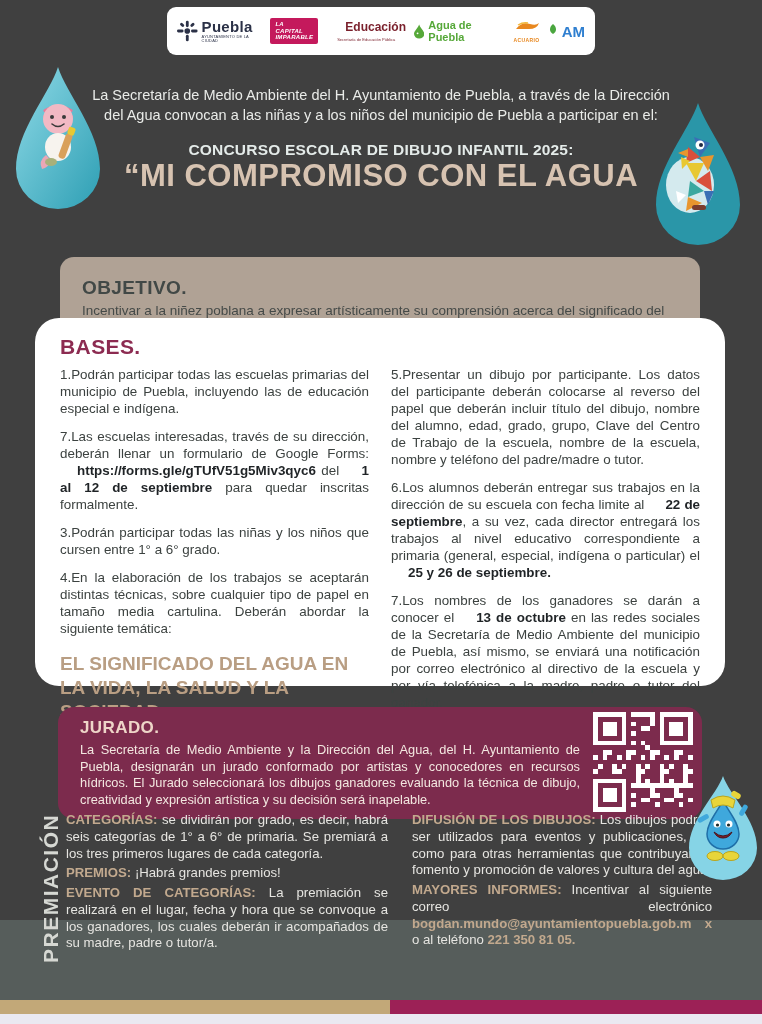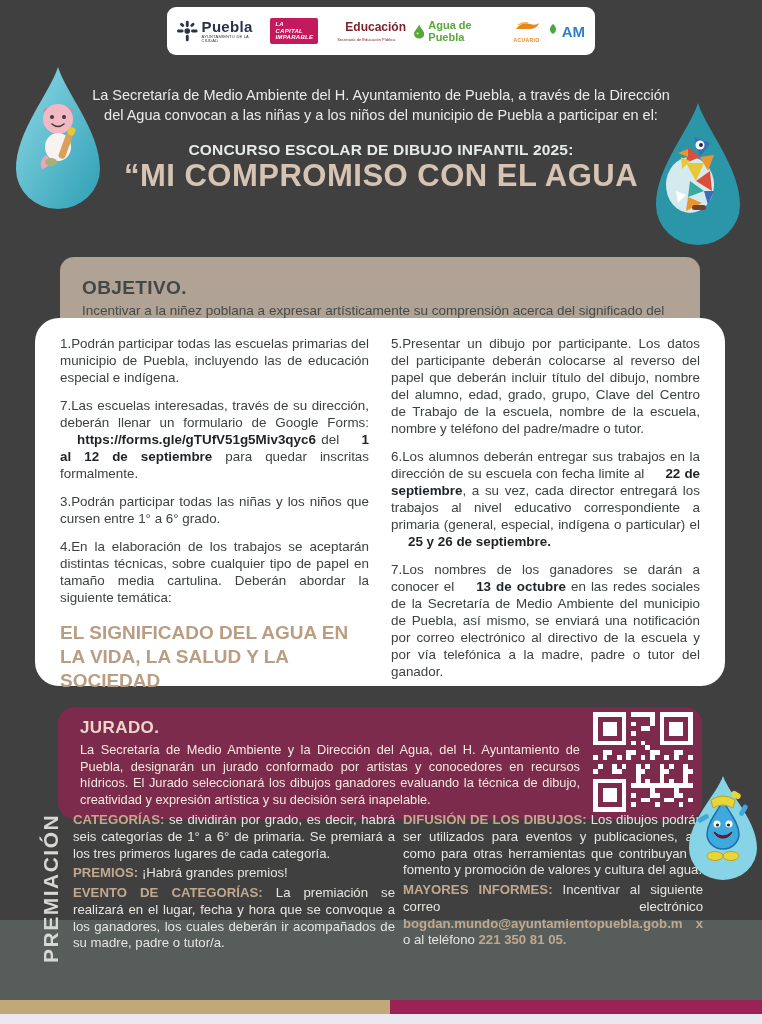--- a/index.html
+++ b/index.html
@@ -54,21 +54,21 @@
     border-radius:16px;box-sizing:border-box;padding:11px 122px 11px 22px;z-index:1;}
   .jurado h2{margin:0;font-size:17px;color:#eed5c8;letter-spacing:.4px;}
   .jurado p{margin:4px 0 0;font-size:12.8px;color:#f3e7e0;line-height:1.3;text-align:justify;}
   .qr{position:absolute;right:9px;top:5px;width:100px;height:100px;}
 
   
   .bottom{position:absolute;left:36px;top:812px;width:706px;display:flex;z-index:1;}
   .vertical-label{width:30px;display:flex;align-items:center;justify-content:center;
     writing-mode:vertical-rl;transform:rotate(180deg);font-weight:bold;font-size:21px;
     color:#d6d8d3;letter-spacing:1.5px;height:152px;}
-  .bottom-cols{display:flex;gap:8px;margin-left:7px;}
+  .bottom-cols{display:flex;gap:24px;margin-left:0;}
   .bottom-col{width:322px;font-size:13.2px;color:#e6e5e1;line-height:1.27;}
   .bottom-col.right{width:300px;}
   .bottom-col p{margin:0 0 3px;text-align:justify;}
   .seg-a{font-weight:bold;color:#c2a98e;}
 
   
   .footer-tan{position:absolute;left:0;top:1000px;width:390px;height:14px;background:#c2a878;}
   .footer-maroon{position:absolute;left:390px;top:1000px;width:372px;height:14px;background:#9c2156;}
   .footer-strip{position:absolute;left:0;top:1014px;width:762px;height:10px;background:#eae9f1;}
 
@@ -134,20 +134,21 @@
   <p class="intro">La Secretaría de Medio Ambiente del H. Ayuntamiento de Puebla, a través de la Dirección del Agua convocan a las niñas y a los niños del municipio de Puebla a participar en el:</p>
   <div class="kicker">CONCURSO ESCOLAR DE DIBUJO INFANTIL 2025:</div>
   <div class="main-title">“MI COMPROMISO CON EL AGUA</div>
 
   <section class="objetivo">
     <h2>OBJETIVO.</h2>
     <p>Incentivar a la niñez poblana a expresar artísticamente su comprensión acerca del significado del agua en la vida, la salud y la sociedad en el municipio de Puebla.</p>
   </section>
 
   <section class="bases">
+    <h2>BASES.</h2>
     <div class="bases-cols">
       <div class="bases-col">
         <p><span>1.Podrán participar todas las escuelas primarias del municipio de Puebla, incluyendo las de educación especial e indígena.</span></p>
         <p><span>7.Las escuelas interesadas, través de su dirección, deberán llenar un formulario de Google Forms: </span><span class="seg-b">https://forms.gle/gTUfV51g5Miv3qyc6</span><span> del </span><span class="seg-b">1 al 12 de septiembre</span><span> para quedar inscritas formalmente.</span></p>
         <p><span>3.Podrán participar todas las niñas y los niños que cursen entre 1° a 6° grado.</span></p>
         <p><span>4.En la elaboración de los trabajos se aceptarán distintas técnicas, sobre cualquier tipo de papel en tamaño media cartulina. Deberán abordar la siguiente temática:</span></p>
         <div class="theme">EL SIGNIFICADO DEL AGUA EN LA VIDA, LA SALUD Y LA SOCIEDAD</div>
       </div>
       <div class="bases-col">
         <p><span>5.Presentar un dibujo por participante. Los datos del participante deberán colocarse al reverso del papel que deberán incluir título del dibujo, nombre del alumno, edad, grado, grupo, Clave del Centro de Trabajo de la escuela, nombre de la escuela, nombre y teléfono del padre/madre o tutor.</span></p>

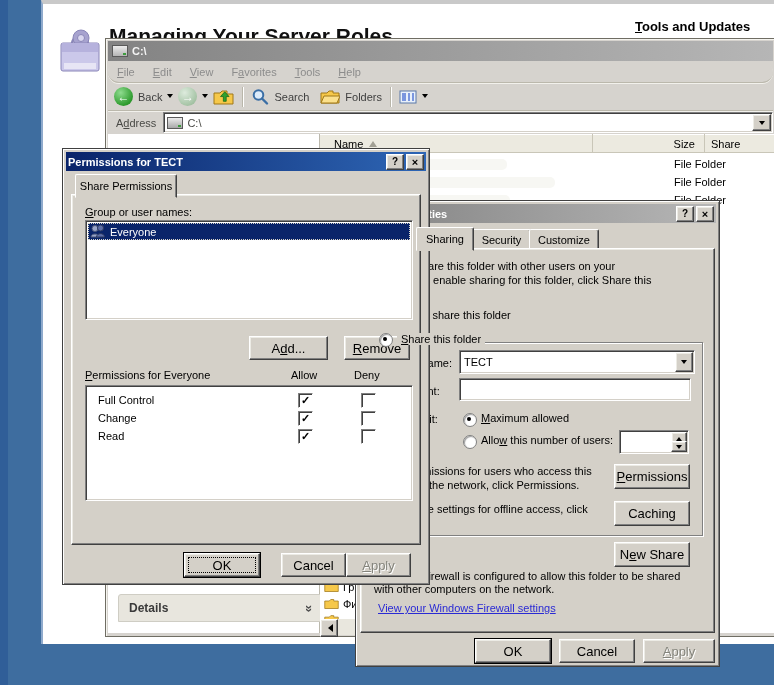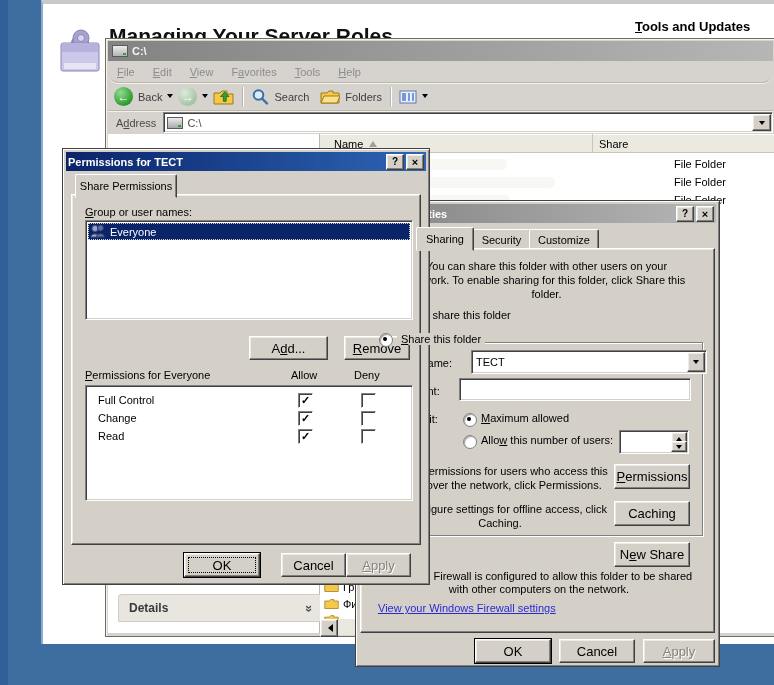--- a/index.html
+++ b/index.html
@@ -1,17 +1,17 @@
 <!DOCTYPE html>
 <html><head>
 <meta charset="utf-8">
 <style>
   html,body{margin:0;padding:0;}
   body{font-family:"Liberation Sans",sans-serif;font-size:11px;color:#000;}
-  #screen{position:relative;width:774px;height:685px;background:#3E6D9F;overflow:hidden;text-align:center;}
+  #screen{position:relative;width:774px;height:685px;background:#3E6D9F;overflow:hidden;}
   #screen::before{content:"";position:absolute;left:0;top:0;width:8px;height:100%;background:#305E98;}
   .abs{position:absolute;}
 
   
   .raised{background:#D4D0C8;border:1px solid;border-color:#FFFFFF #404040 #404040 #FFFFFF;box-shadow:inset -1px -1px 0 #808080, inset 1px 1px 0 #ECEBE5;}
   .sunken{background:#FFFFFF;border:1px solid;border-color:#808080 #FFFFFF #FFFFFF #808080;box-shadow:inset 1px 1px 0 #404040, inset -1px -1px 0 #D4D0C8;}
   .btn{display:flex;align-items:center;justify-content:center;font-size:13px;cursor:default;position:absolute;}
   .btn.default{box-shadow:inset -1px -1px 0 #808080, inset 1px 1px 0 #ECEBE5, 0 0 0 1px #000;}
   .btn.focus::after{content:"";position:absolute;inset:3px;border:1px dotted #000;}
   .btn.disabled{color:#84847C;text-shadow:1px 1px 0 #FFFFFF;}
@@ -163,20 +163,23 @@
           <span>Details</span>
           <span id="details-chevron">»</span>
         </div>
       </div>
       <div id="listview">
         <div id="lv-header">
           <div class="hcell" style="width:252px;padding-left:14px;">
             <span>Name</span>
             <span class="sort-up"></span>
           </div>
+          <div class="hcell" style="width:96px;justify-content:flex-end;padding-right:9px;">
+            <span>Size</span>
+          </div>
           <div class="hcell" style="flex:1;border-right:none;">
             <span>Share</span>
           </div>
         </div>
         <div class="lv-row" style="top:21px;right:0;">
           <span style="margin-left:14px;">вос</span>
           <span class="smudge" style="width:150px;margin-left:6px;"></span>
           <span class="type-cell">File Folder</span>
         </div>
         <div class="lv-row" style="top:39px;right:0;">
@@ -243,21 +246,21 @@
 folder.</div>
 
     <span class="radio" style="left:23px;top:108px;"></span>
     <span class="lbl" style="left:41px;top:108px;"><u>D</u>o not share this folder</span>
 
     <div class="groupbox" style="left:12px;top:141px;width:333px;height:192px;"></div>
     <span class="radio checked" style="left:23px;top:132px;z-index:2;"></span>
     <span class="lbl" style="left:41px;top:132px;background:#D4D0C8;padding:0 4px;z-index:2;"><u>S</u>hare this folder</span>
 
     <span class="lbl" style="left:33px;top:156px;">S<u>h</u>are name:</span>
-    <div class="sunken" style="position:absolute;left:103px;top:149px;width:230px;height:22px;display:flex;align-items:center;padding-left:4px;margin-left:12px;">
+    <div class="sunken" style="position:absolute;left:103px;top:149px;width:230px;height:22px;display:flex;align-items:center;padding-left:4px;">
       <span>TECT</span>
       <span class="raised" style="position:absolute;right:1px;top:1px;width:16px;height:18px;display:flex;align-items:center;justify-content:center;">
           <span class="tri-down" style="margin-top:3px;"></span>
         </span>
     </div>
 
     <span class="lbl" style="left:33px;top:184px;">Comment:</span>
     <div class="sunken" style="position:absolute;left:103px;top:177px;width:230px;height:21px;"></div>
 
     <span class="lbl" style="left:33px;top:212px;">User limit:</span>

WHAT YOU SHOULD DO: From start to finish, output the listing exactly, but omit its pictures.

TASK ANSWER:
--- a/index.html
+++ b/index.html
@@ -54,21 +54,21 @@
     border-radius:16px;box-sizing:border-box;padding:11px 122px 11px 22px;z-index:1;}
   .jurado h2{margin:0;font-size:17px;color:#eed5c8;letter-spacing:.4px;}
   .jurado p{margin:4px 0 0;font-size:12.8px;color:#f3e7e0;line-height:1.3;text-align:justify;}
   .qr{position:absolute;right:9px;top:5px;width:100px;height:100px;}
 
   
   .bottom{position:absolute;left:36px;top:812px;width:706px;display:flex;z-index:1;}
   .vertical-label{width:30px;display:flex;align-items:center;justify-content:center;
     writing-mode:vertical-rl;transform:rotate(180deg);font-weight:bold;font-size:21px;
     color:#d6d8d3;letter-spacing:1.5px;height:152px;}
-  .bottom-cols{display:flex;gap:8px;margin-left:7px;}
+  .bottom-cols{display:flex;gap:24px;margin-left:0;}
   .bottom-col{width:322px;font-size:13.2px;color:#e6e5e1;line-height:1.27;}
   .bottom-col.right{width:300px;}
   .bottom-col p{margin:0 0 3px;text-align:justify;}
   .seg-a{font-weight:bold;color:#c2a98e;}
 
   
   .footer-tan{position:absolute;left:0;top:1000px;width:390px;height:14px;background:#c2a878;}
   .footer-maroon{position:absolute;left:390px;top:1000px;width:372px;height:14px;background:#9c2156;}
   .footer-strip{position:absolute;left:0;top:1014px;width:762px;height:10px;background:#eae9f1;}
 
@@ -134,20 +134,21 @@
   <p class="intro">La Secretaría de Medio Ambiente del H. Ayuntamiento de Puebla, a través de la Dirección del Agua convocan a las niñas y a los niños del municipio de Puebla a participar en el:</p>
   <div class="kicker">CONCURSO ESCOLAR DE DIBUJO INFANTIL 2025:</div>
   <div class="main-title">“MI COMPROMISO CON EL AGUA</div>
 
   <section class="objetivo">
     <h2>OBJETIVO.</h2>
     <p>Incentivar a la niñez poblana a expresar artísticamente su comprensión acerca del significado del agua en la vida, la salud y la sociedad en el municipio de Puebla.</p>
   </section>
 
   <section class="bases">
+    <h2>BASES.</h2>
     <div class="bases-cols">
       <div class="bases-col">
         <p><span>1.Podrán participar todas las escuelas primarias del municipio de Puebla, incluyendo las de educación especial e indígena.</span></p>
         <p><span>7.Las escuelas interesadas, través de su dirección, deberán llenar un formulario de Google Forms: </span><span class="seg-b">https://forms.gle/gTUfV51g5Miv3qyc6</span><span> del </span><span class="seg-b">1 al 12 de septiembre</span><span> para quedar inscritas formalmente.</span></p>
         <p><span>3.Podrán participar todas las niñas y los niños que cursen entre 1° a 6° grado.</span></p>
         <p><span>4.En la elaboración de los trabajos se aceptarán distintas técnicas, sobre cualquier tipo de papel en tamaño media cartulina. Deberán abordar la siguiente temática:</span></p>
         <div class="theme">EL SIGNIFICADO DEL AGUA EN LA VIDA, LA SALUD Y LA SOCIEDAD</div>
       </div>
       <div class="bases-col">
         <p><span>5.Presentar un dibujo por participante. Los datos del participante deberán colocarse al reverso del papel que deberán incluir título del dibujo, nombre del alumno, edad, grado, grupo, Clave del Centro de Trabajo de la escuela, nombre de la escuela, nombre y teléfono del padre/madre o tutor.</span></p>

--- a/index.html
+++ b/index.html
@@ -1,17 +1,17 @@
 <!DOCTYPE html>
 <html><head>
 <meta charset="utf-8">
 <style>
   html,body{margin:0;padding:0;}
   body{font-family:"Liberation Sans",sans-serif;font-size:11px;color:#000;}
-  #screen{position:relative;width:774px;height:685px;background:#3E6D9F;overflow:hidden;text-align:center;}
+  #screen{position:relative;width:774px;height:685px;background:#3E6D9F;overflow:hidden;}
   #screen::before{content:"";position:absolute;left:0;top:0;width:8px;height:100%;background:#305E98;}
   .abs{position:absolute;}
 
   
   .raised{background:#D4D0C8;border:1px solid;border-color:#FFFFFF #404040 #404040 #FFFFFF;box-shadow:inset -1px -1px 0 #808080, inset 1px 1px 0 #ECEBE5;}
   .sunken{background:#FFFFFF;border:1px solid;border-color:#808080 #FFFFFF #FFFFFF #808080;box-shadow:inset 1px 1px 0 #404040, inset -1px -1px 0 #D4D0C8;}
   .btn{display:flex;align-items:center;justify-content:center;font-size:13px;cursor:default;position:absolute;}
   .btn.default{box-shadow:inset -1px -1px 0 #808080, inset 1px 1px 0 #ECEBE5, 0 0 0 1px #000;}
   .btn.focus::after{content:"";position:absolute;inset:3px;border:1px dotted #000;}
   .btn.disabled{color:#84847C;text-shadow:1px 1px 0 #FFFFFF;}
@@ -163,20 +163,23 @@
           <span>Details</span>
           <span id="details-chevron">»</span>
         </div>
       </div>
       <div id="listview">
         <div id="lv-header">
           <div class="hcell" style="width:252px;padding-left:14px;">
             <span>Name</span>
             <span class="sort-up"></span>
           </div>
+          <div class="hcell" style="width:96px;justify-content:flex-end;padding-right:9px;">
+            <span>Size</span>
+          </div>
           <div class="hcell" style="flex:1;border-right:none;">
             <span>Share</span>
           </div>
         </div>
         <div class="lv-row" style="top:21px;right:0;">
           <span style="margin-left:14px;">вос</span>
           <span class="smudge" style="width:150px;margin-left:6px;"></span>
           <span class="type-cell">File Folder</span>
         </div>
         <div class="lv-row" style="top:39px;right:0;">
@@ -243,21 +246,21 @@
 folder.</div>
 
     <span class="radio" style="left:23px;top:108px;"></span>
     <span class="lbl" style="left:41px;top:108px;"><u>D</u>o not share this folder</span>
 
     <div class="groupbox" style="left:12px;top:141px;width:333px;height:192px;"></div>
     <span class="radio checked" style="left:23px;top:132px;z-index:2;"></span>
     <span class="lbl" style="left:41px;top:132px;background:#D4D0C8;padding:0 4px;z-index:2;"><u>S</u>hare this folder</span>
 
     <span class="lbl" style="left:33px;top:156px;">S<u>h</u>are name:</span>
-    <div class="sunken" style="position:absolute;left:103px;top:149px;width:230px;height:22px;display:flex;align-items:center;padding-left:4px;margin-left:12px;">
+    <div class="sunken" style="position:absolute;left:103px;top:149px;width:230px;height:22px;display:flex;align-items:center;padding-left:4px;">
       <span>TECT</span>
       <span class="raised" style="position:absolute;right:1px;top:1px;width:16px;height:18px;display:flex;align-items:center;justify-content:center;">
           <span class="tri-down" style="margin-top:3px;"></span>
         </span>
     </div>
 
     <span class="lbl" style="left:33px;top:184px;">Comment:</span>
     <div class="sunken" style="position:absolute;left:103px;top:177px;width:230px;height:21px;"></div>
 
     <span class="lbl" style="left:33px;top:212px;">User limit:</span>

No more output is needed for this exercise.